Depuis le déclenchement de la catastrophe nucléaire au Japon, l’Organisation mondiale de la santé (OMS) est restée étonnement discrète, se contentant de relayer des informations fournies par le gouvernement japonais et par l’Agence internationale pour l’énergie atomique (AIEA). La raison est à chercher du côté d’un accord signé entre les deux organismes en 1959.
Le 14 mars 2011, dans un document rédigé sous forme de questions-réponses sur les rayonnements ionisants et les mesures à prendre en cas d’irradiation, l’OMS ne consacrait que deux paragraphes au Japon, affirmant que « le risque pour la santé publique est faible ». Dans une version actualisée au 17 mars, l’agence onusienne approuve les « actions proposées par le gouvernement du Japon », sans cependant se prononcer sur les risques encourus autour de Fukushima Daiichi.
Pas d’experts sur place
Mardi 15 mars, Maria Neira, la directrice du département santé publique et environnement a reconnu que l’OMS n’avait pas d’experts sur place. Elle s’est dite prête à répondre à toute requête de Tokyo, précisant que « cette demande devait se faire à travers l’AIEA ». A Genève, l’OMS a actionné sa SHOC Room (centre stratégique d’opérations sanitaires) sur la catastrophe.
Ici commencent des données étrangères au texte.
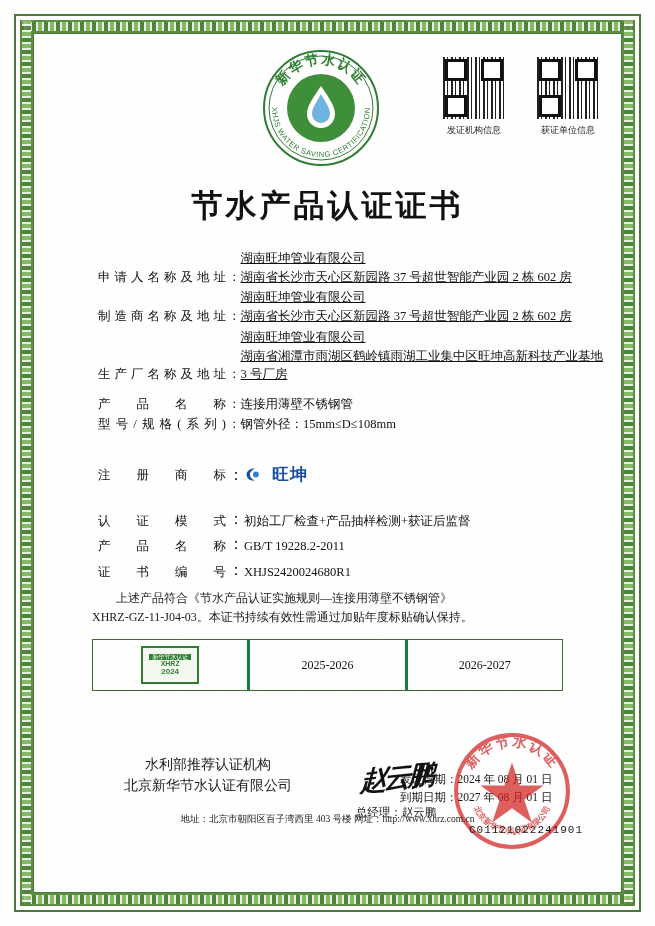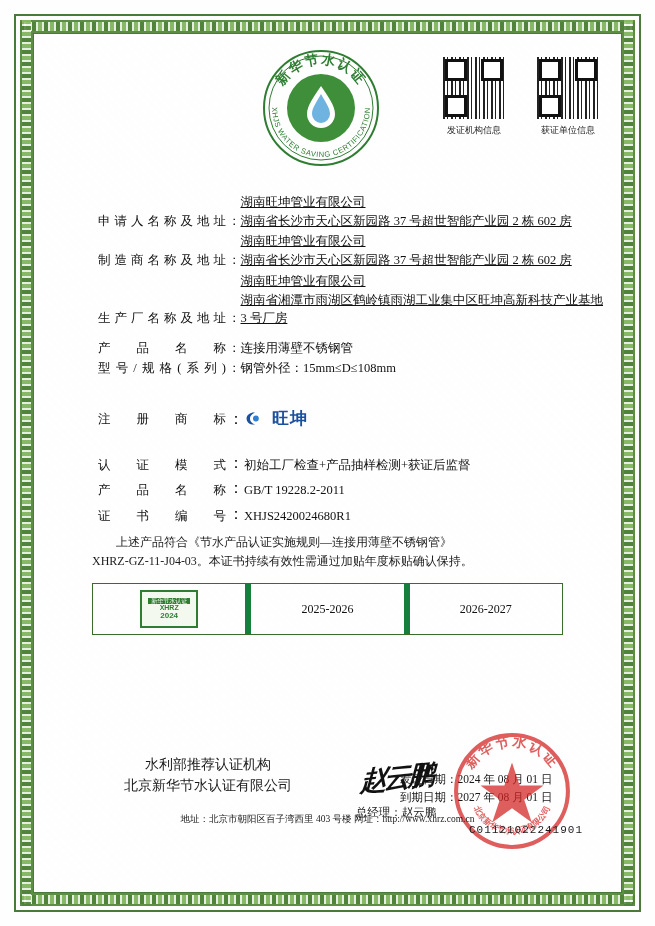--- a/index.html
+++ b/index.html
@@ -389,6 +389,7 @@
       </div>
     </div>
 
+    <div class="cert-title">节水产品认证证书</div>
 
     <div class="fields">
 

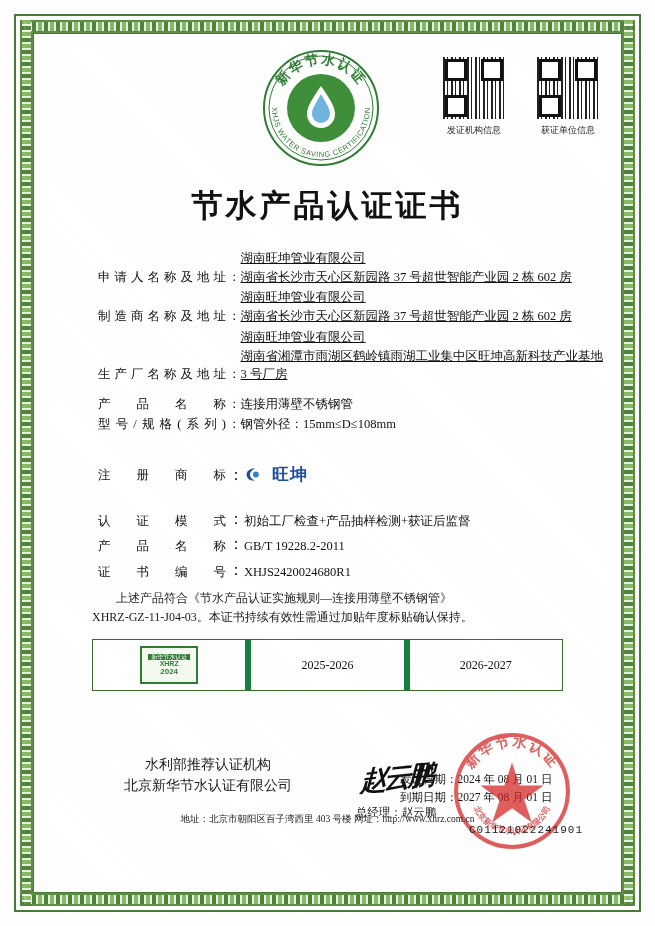--- a/index.html
+++ b/index.html
@@ -225,7 +225,7 @@
   }
   .year-cell {
     flex: 1;
-    border-right: 6px solid #15803d;
+    border-right: 3px solid #15803d;
     display: flex;
     align-items: center;
     justify-content: center;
Mais sur le volet nucléaire, elle reçoit essentiellement ses informations de l’AIEA.
De fait, cette collaboration s’est réalisée au profit de l’AIEA, même si l’OMS a toujours rejeté les accusations de subordination [1]. Cas d’école, le dernier bilan de la catastrophe de Tchernobyl (26 avril 1986), établi conjointement par l’OMS et l’AIEA en septembre 2005, fait état de 50 morts, 9 décès d’enfants de cancers de la thyroïdes, 4000 cancers potentiellement mortels et 4000 cancers de la thyroïde (principalement chez les enfants). Or nombre de recherches indépendantes menées en Russie, Ukraine et au Belarus, ont été ignorées.
Bilan de Tchernobyl sous-évalué
Selon plusieurs rapports, Tchernobyl a fait plus de 200’000 morts. Cinquante fois plus que le bilan officiel de l’OMS et de l’AIEA. Une étude publiée en février 2010 par l’Académie des sciences de New-York et rédigée par les professeurs Alexei Yablokov, Vassili et Alexey Nesterenko, des spécialistes reconnus (« Tchernobyl, conséquences de la catastrophe pour les populations et l’environnement »), estime même à 985’000 le nombre de morts liés à la catastrophe.
Un ancien du département Santé et environnement de l’OMS confie qu’« à l’OMS, certains sont mal à l’aise avec les chiffres minimisés sur Tchernobyl ». Il dit craindre que la situation ne se reproduise avec la catastrophe en cours au Japon. Alison Katz, elle aussi une ancienne de l’agence onusienne, estime que « l’AIEA décide désormais de tout en matière de santé et rayonnement », l’OMS ne comptant que quatre personnes chargées de la radioprotection à Genève. Depuis avril 2007, un collectif anti-nucléaire « Independant WHO » [2], dont Alison Katz est membre, manifeste chaque jour à proximité de l’OMS, réclamant l’abrogation de l’accord contre nature de 1959.